I THINK one of the reasons why we’re not sure how to react to the showing of cartoons of the Prophet Muhammad in Yorkshire's Batley Grammar is because we realise that the Muslim protestors have strong beliefs and they find this image deeply offensive.
If wider society had a strong belief in the importance of tolerance as a value, we may have thought about how best to engage this issue in a school setting. We’d certainly be far more confident about defending the teacher in question.
One of the reasons society finds the “offence” question so difficult to engage with today is that for some years our modern political elites have adopted the position of not causing offence, and confusingly calling this tolerance. Consequently, being tolerant today is more likely to be associated with holding your tongue rather than being able to speak your mind.
As I’ve mentioned before, we can see this being played out through the new laws and police practices in Scotland where, for example, street preachers in Glasgow and other cities are arrested for expressing their belief that homosexuality is a sin.
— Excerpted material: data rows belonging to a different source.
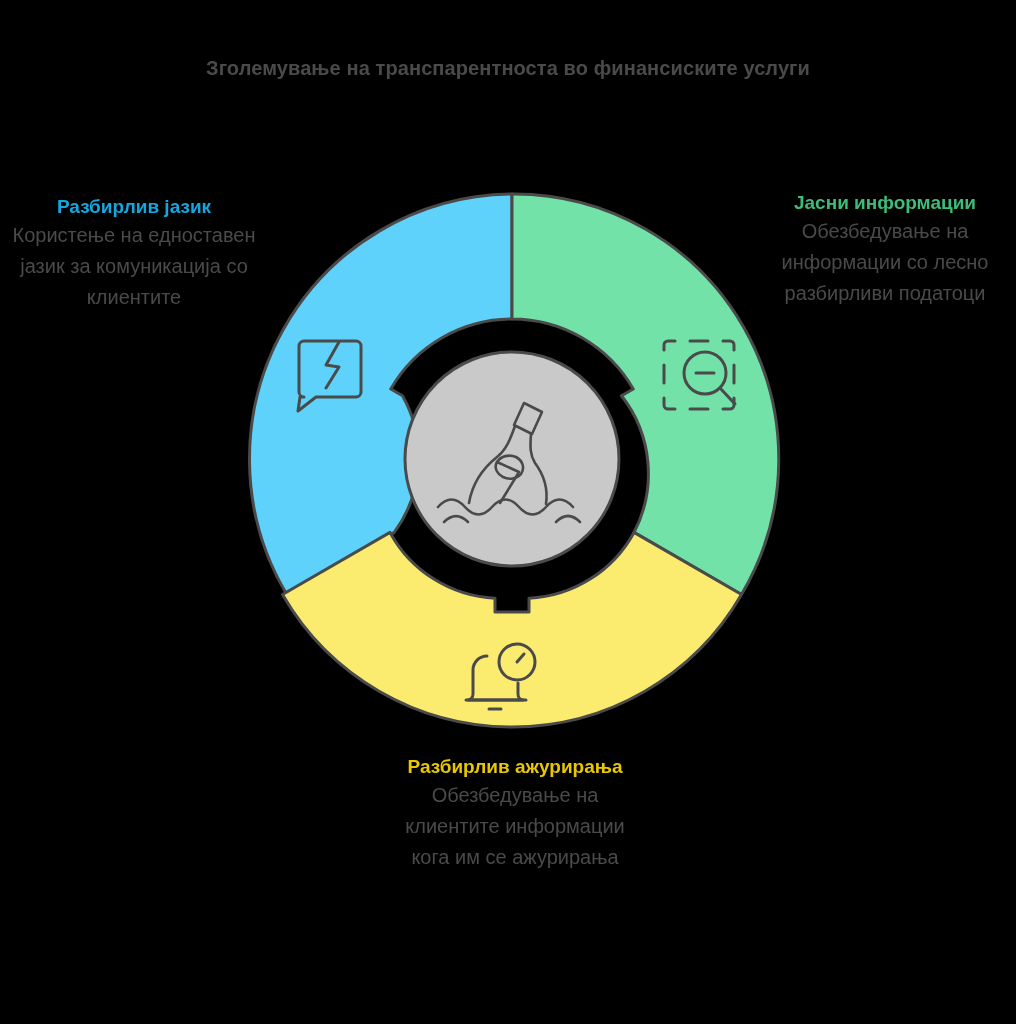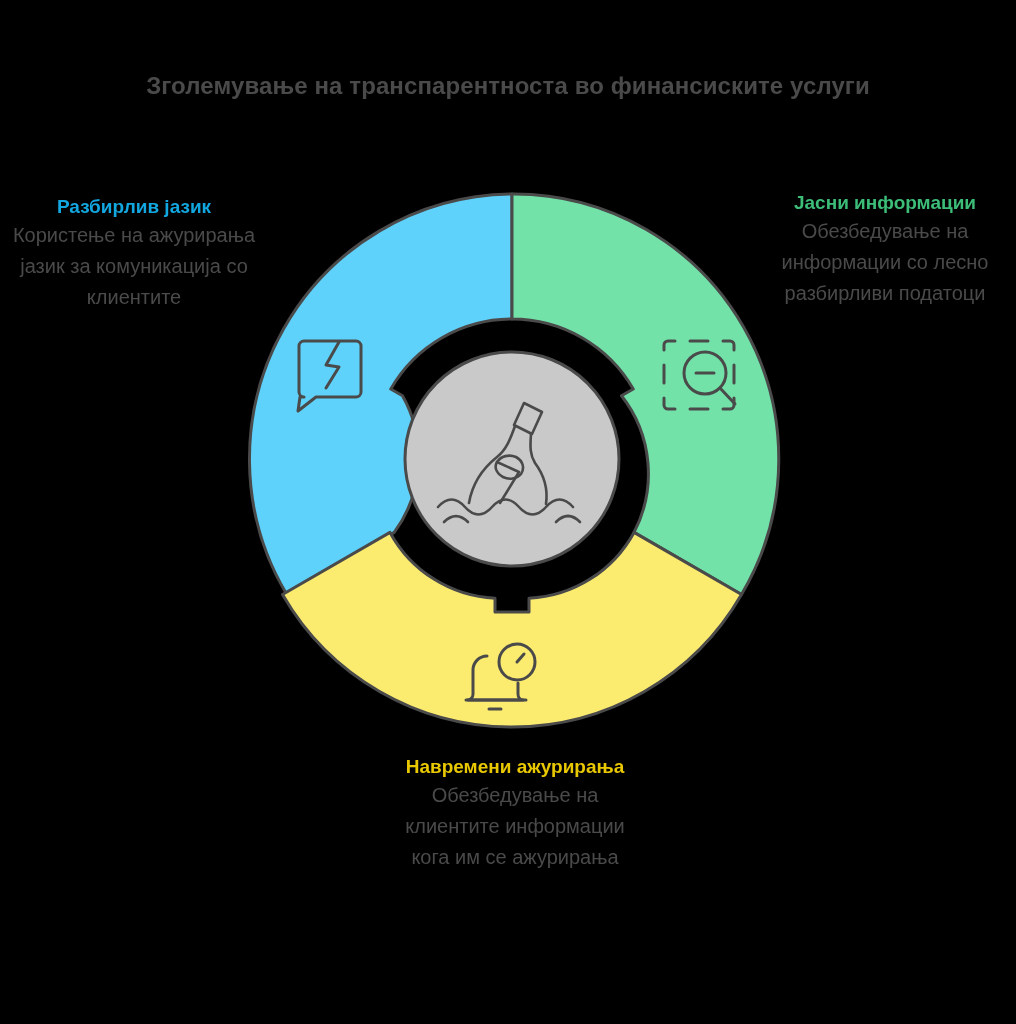"Зголемување на транспарентноста во" #page-title { font-size: 24px -> 20px; top: 72px -> 54px }
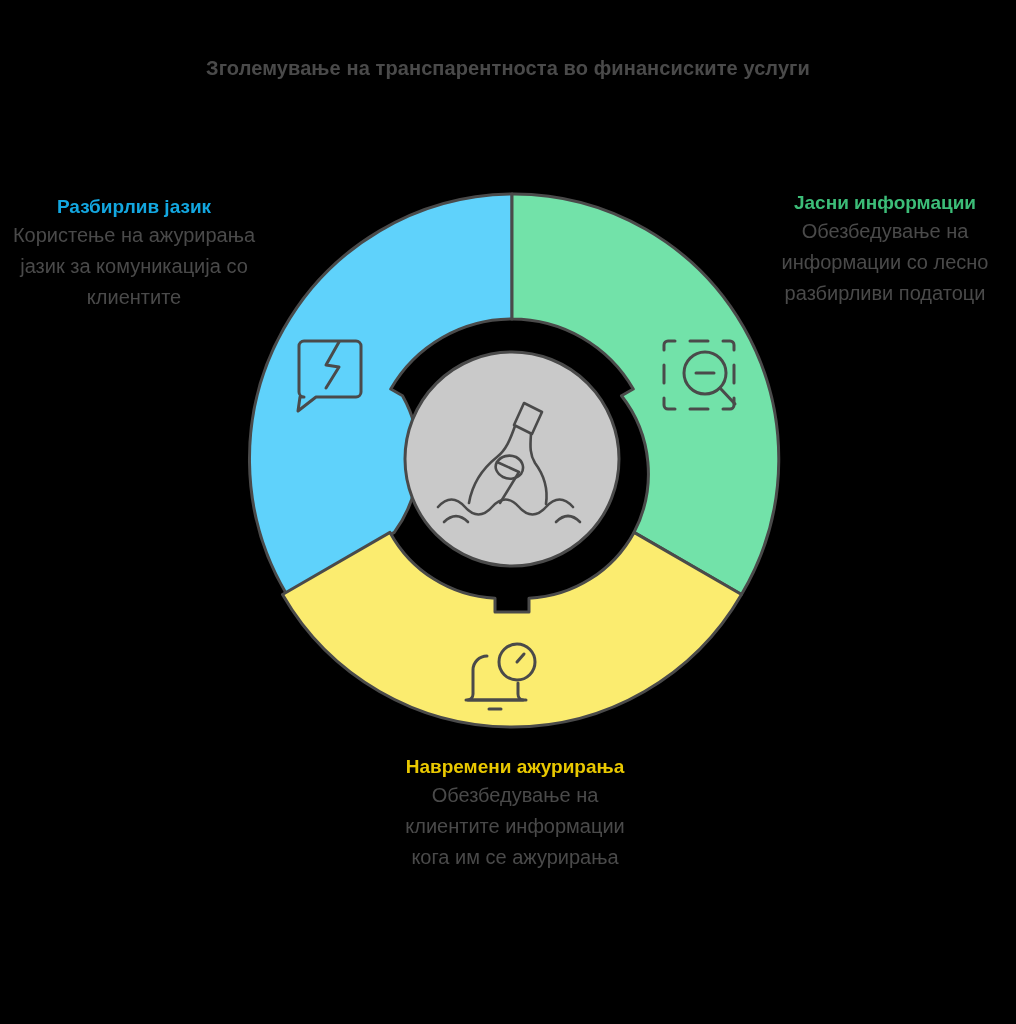"Користење на ажурирања јазик за" div.label-body { text: ажурирања -> едноставен }
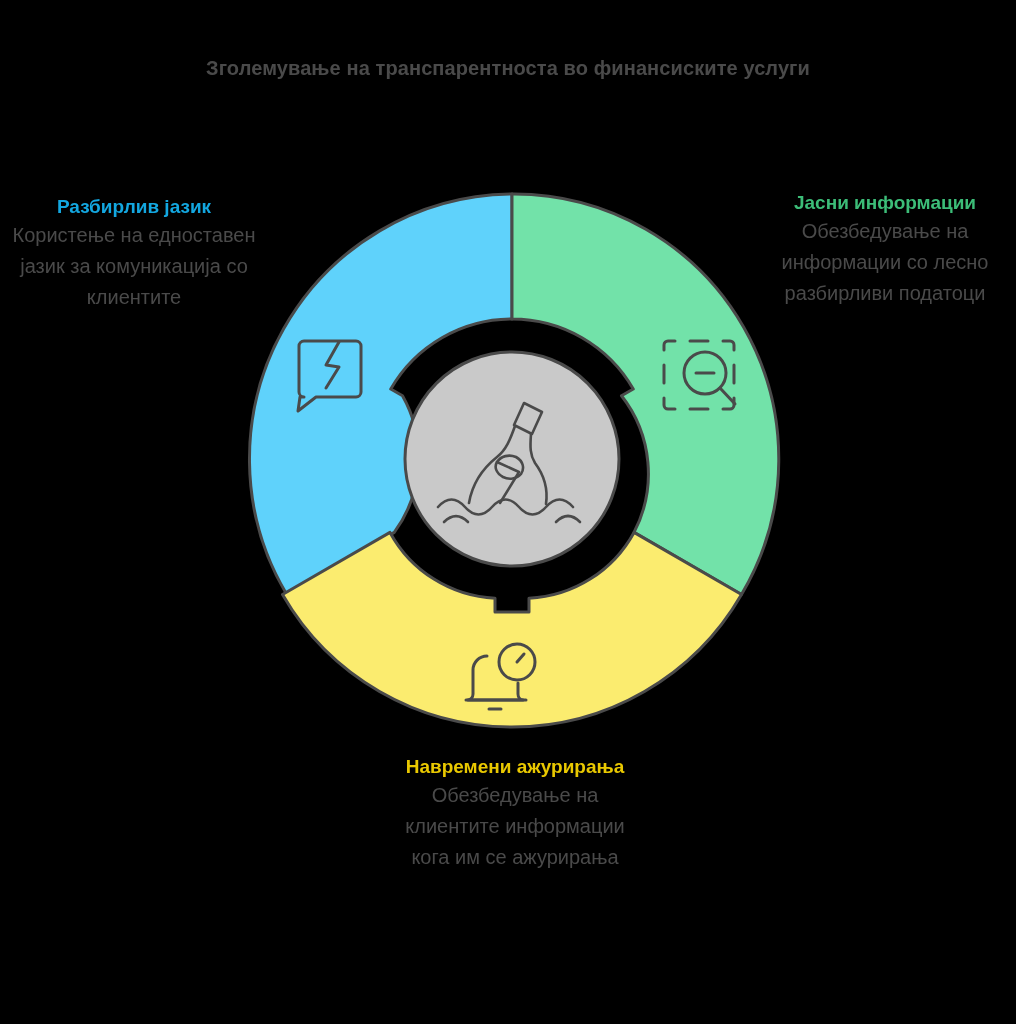"Навремени ажурирања" div.label-title { text: Навремени -> Разбирлив }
Speaking your mind is now understood as being offensive, which we brand as a form of intolerant hatred that is to be stamped out by the police.
Nominally we continue to think of ourselves as a liberal people living in a free, tolerant society. But this shift in the meaning of tolerance, away from freedom of speech and thought to the policing of it tells a very different story.
Imagine if Nicola Sturgeon or Humza Yousaf were the head teacher in this school. I wouldn’t be surprised if they not only suspended the teacher but called in the police.
The old meaning of tolerance was vitally important for the development of a more civilised society. It helped put an end to religious wars and limited the power of the state to determine what people could and could not believe.
It went on to be the basis of freedom of speech, again by limiting state and police powers to determine what we thought and said.
It also helped to draw a strong line between words and actions and educated the public that it was not acceptable to use violence against a person even if you hated what that person thought and said.
Indeed, tolerance was recognised to be of such importance to enlightened liberal thinkers that the thoughts of individuals like Voltaire can be summed up by the famous saying, “I disapprove of what you say, but I will defend to the death your right to say it”.
In Voltaire’s world, Muslims and Christians would be free to express their religious beliefs, and we would be free to question them or ridicule them, to challenge their ideas and allow them the freedom to challenge ours.
Violence, the threat of violence, and intimidation to stop someone expressing their views would be rightly seen as backward and unacceptable.
READ MORE STUART WAITON: How would Scots state deal with ‘offensive’ cartoons?
Today, unfortunately, we are fast losing the vital importance of what being genuinely tolerant means. Indeed, we are being educated to be intolerant, to demand people be sacked and arrested for saying things we dislike, or to think it is acceptable to intimidate people we disagree with – all in the name of being “offended”.
Now, these protestors do not represent every Muslim but we shouldn’t be surprised by the intimidating tactics of those outside of this school. Nor should we be shocked at the claim in the protest letter sent to the school that showing this image is a form of “terrorism”
We shouldn’t be surprised because once we lose a sense of the vital importance of tolerance and free thought and speech, we quickly slip into a world where intimidating people to shut their mouths becomes the new norm.
These Muslim protestors do not represent a strange new outlook, they are a reflection of our own dangerous and illiberal elites.